(Records supplied begins)
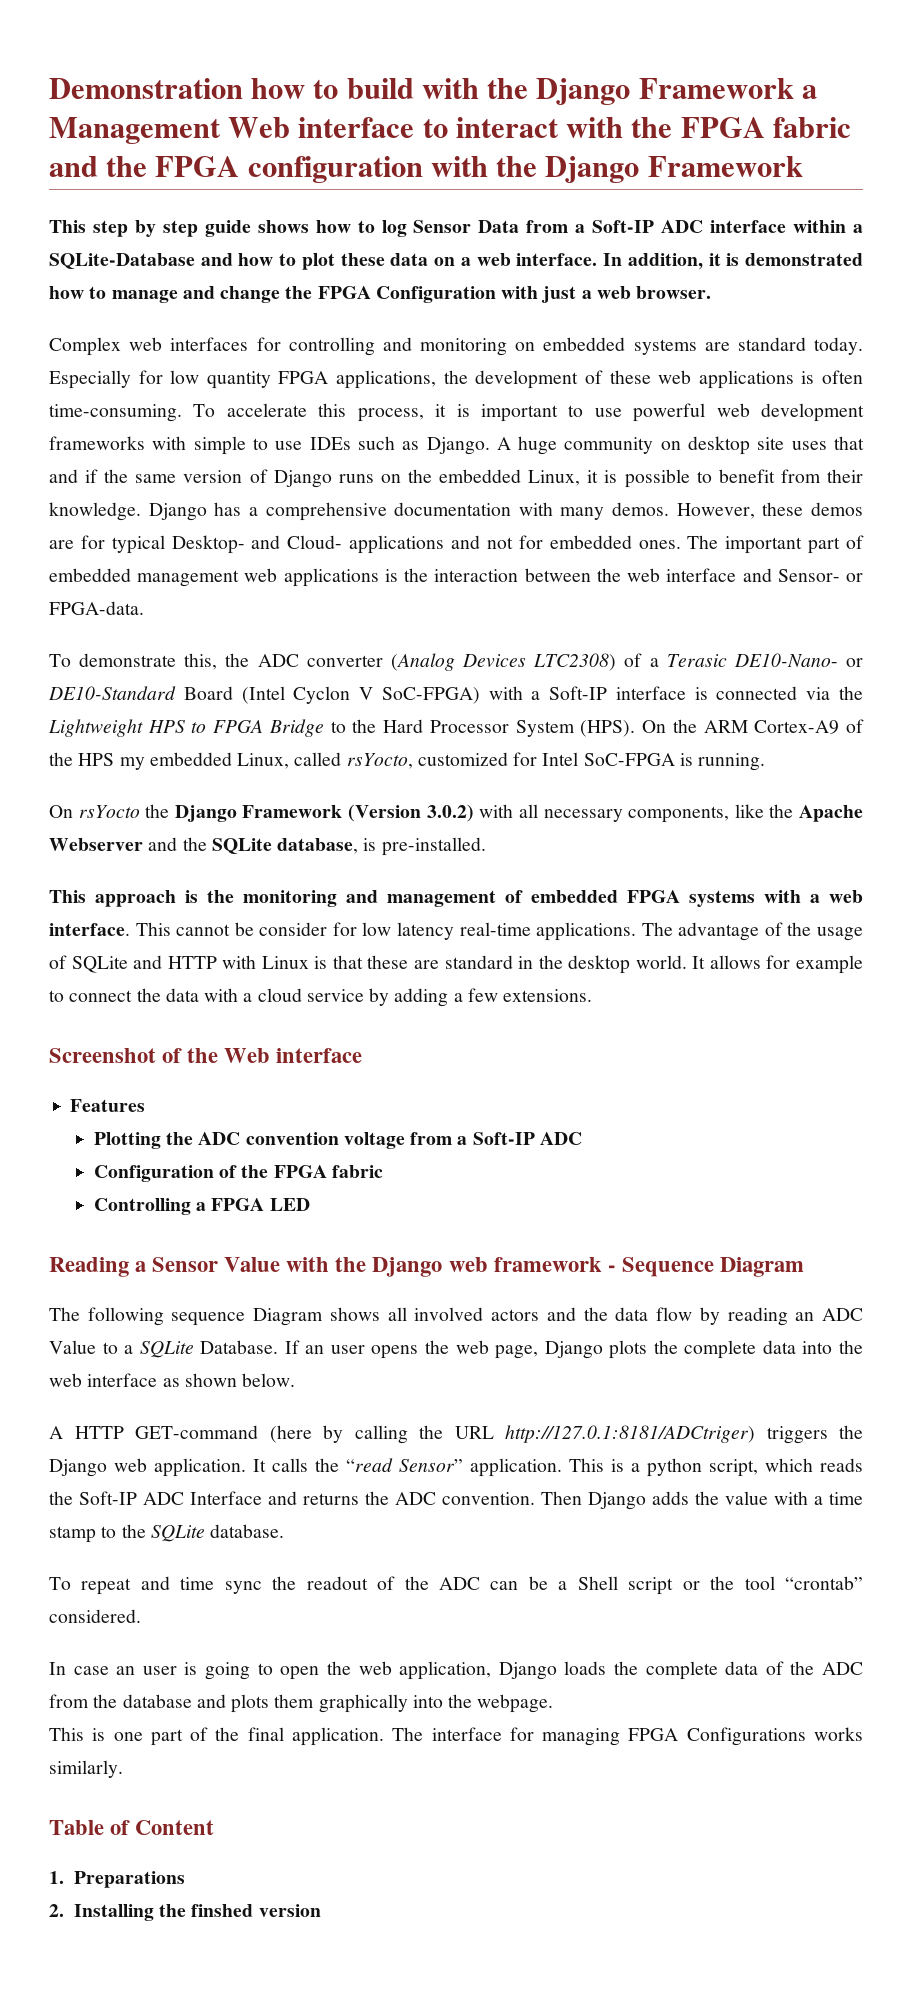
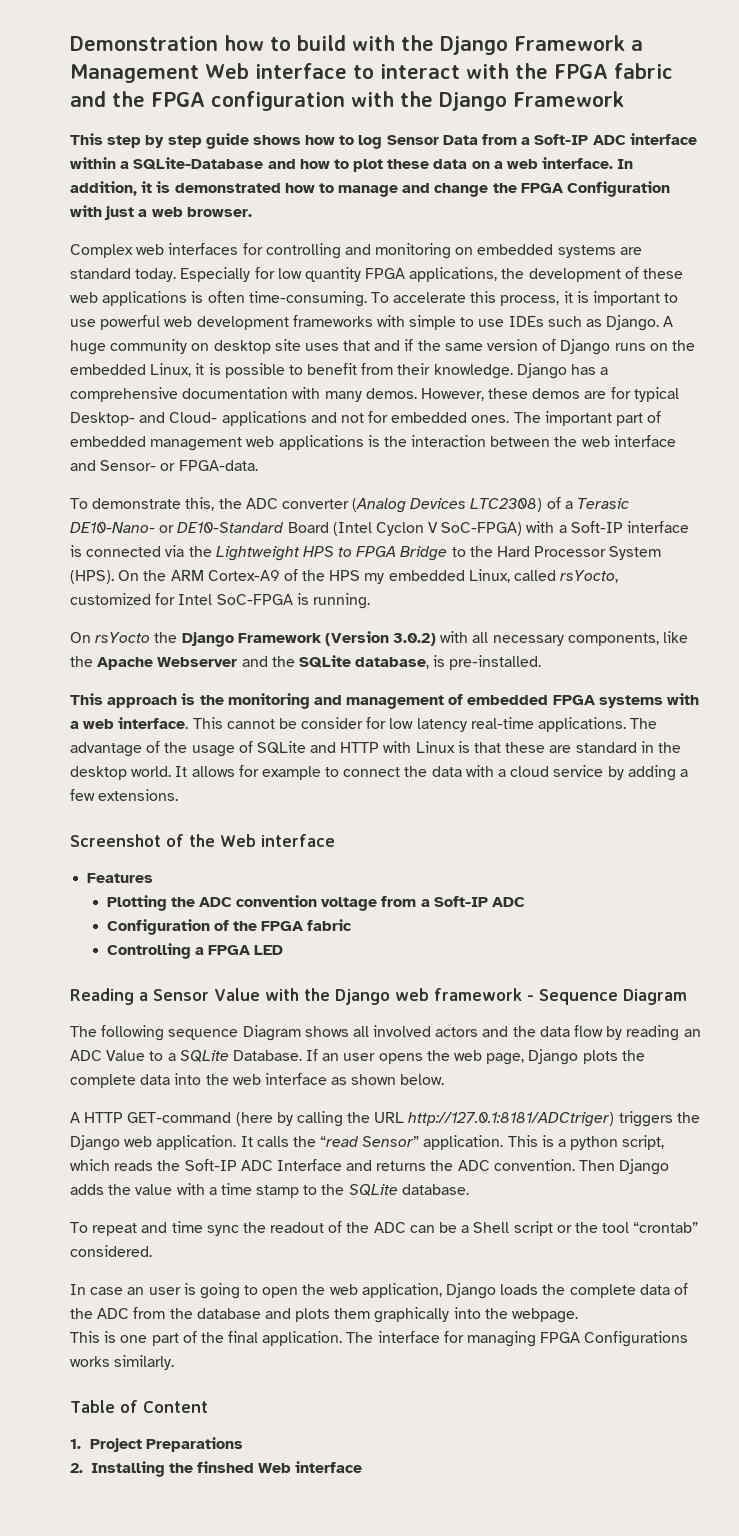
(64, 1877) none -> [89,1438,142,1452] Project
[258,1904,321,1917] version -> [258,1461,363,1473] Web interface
(Records supplied ends)
(Records supplied begins)
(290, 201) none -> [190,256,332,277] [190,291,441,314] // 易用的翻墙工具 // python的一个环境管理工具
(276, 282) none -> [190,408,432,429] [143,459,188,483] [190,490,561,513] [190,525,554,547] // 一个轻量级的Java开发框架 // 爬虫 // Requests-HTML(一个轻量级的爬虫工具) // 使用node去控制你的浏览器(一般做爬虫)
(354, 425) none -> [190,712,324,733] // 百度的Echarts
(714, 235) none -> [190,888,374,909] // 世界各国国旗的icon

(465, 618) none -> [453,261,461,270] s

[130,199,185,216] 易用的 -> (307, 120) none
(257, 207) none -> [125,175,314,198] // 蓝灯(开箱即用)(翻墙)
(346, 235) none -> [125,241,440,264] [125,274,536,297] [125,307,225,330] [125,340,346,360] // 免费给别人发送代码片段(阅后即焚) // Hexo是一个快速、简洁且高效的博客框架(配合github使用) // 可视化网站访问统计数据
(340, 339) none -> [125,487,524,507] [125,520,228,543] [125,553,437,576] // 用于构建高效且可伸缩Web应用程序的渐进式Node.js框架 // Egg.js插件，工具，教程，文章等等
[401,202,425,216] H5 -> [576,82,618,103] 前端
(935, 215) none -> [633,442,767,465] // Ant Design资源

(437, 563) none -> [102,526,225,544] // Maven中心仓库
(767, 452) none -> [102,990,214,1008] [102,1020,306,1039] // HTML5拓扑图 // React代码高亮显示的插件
(Records supplied ends)
(Records supplied begins)
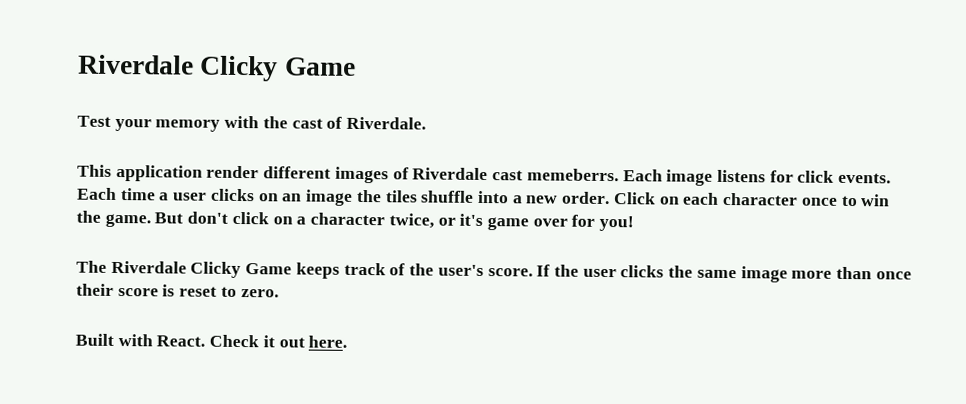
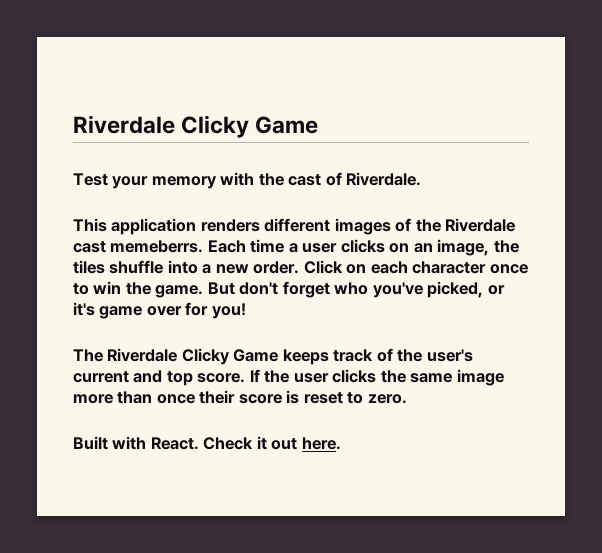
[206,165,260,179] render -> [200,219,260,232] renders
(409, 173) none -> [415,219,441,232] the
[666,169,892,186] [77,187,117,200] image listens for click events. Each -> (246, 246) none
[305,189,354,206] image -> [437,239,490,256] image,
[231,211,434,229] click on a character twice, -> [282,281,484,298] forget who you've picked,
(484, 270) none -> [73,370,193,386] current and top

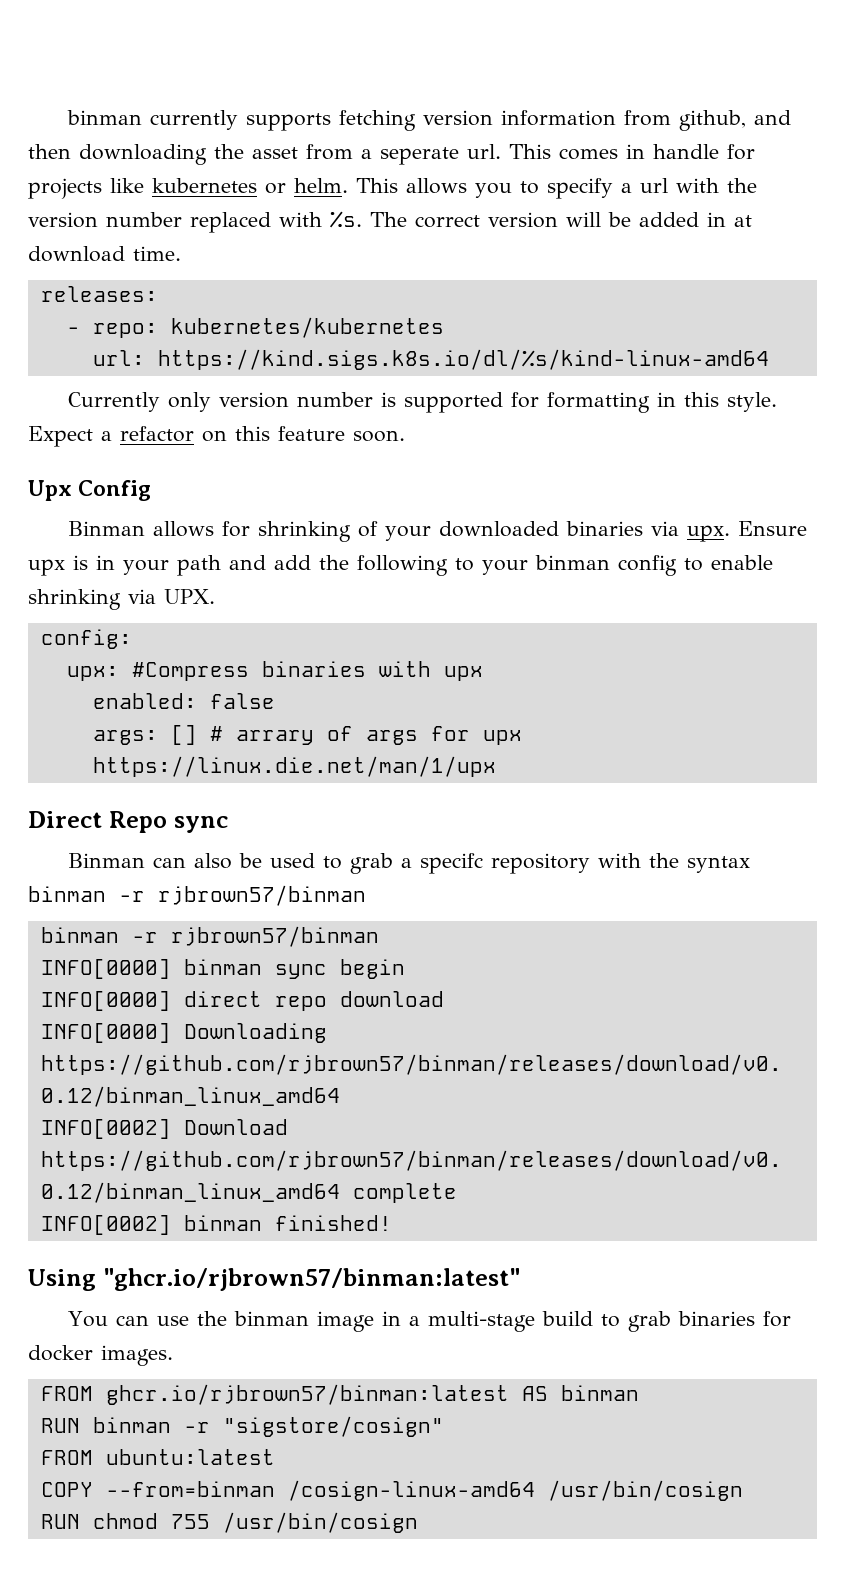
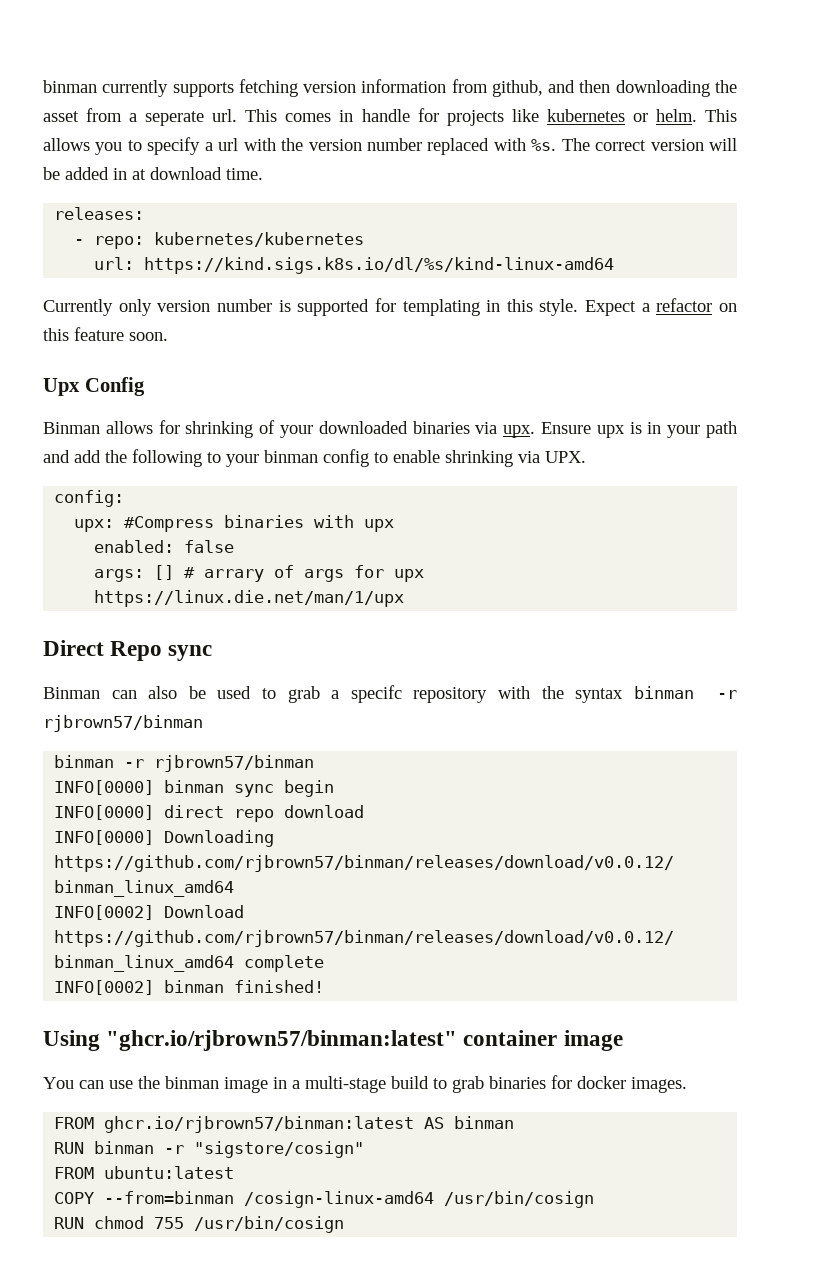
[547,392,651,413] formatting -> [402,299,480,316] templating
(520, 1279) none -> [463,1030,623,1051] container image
(Records supplied ends)
**What needs to be done:** Every line above from the line with "(935, 215) none" to the line with "(767, 452) none" is wanted, ends included; write them out exactly and add no other line.

**Completed exercise:**
(935, 215) none -> [633,442,767,465] // Ant Design资源

(437, 563) none -> [102,526,225,544] // Maven中心仓库
(767, 452) none -> [102,990,214,1008] [102,1020,306,1039] // HTML5拓扑图 // React代码高亮显示的插件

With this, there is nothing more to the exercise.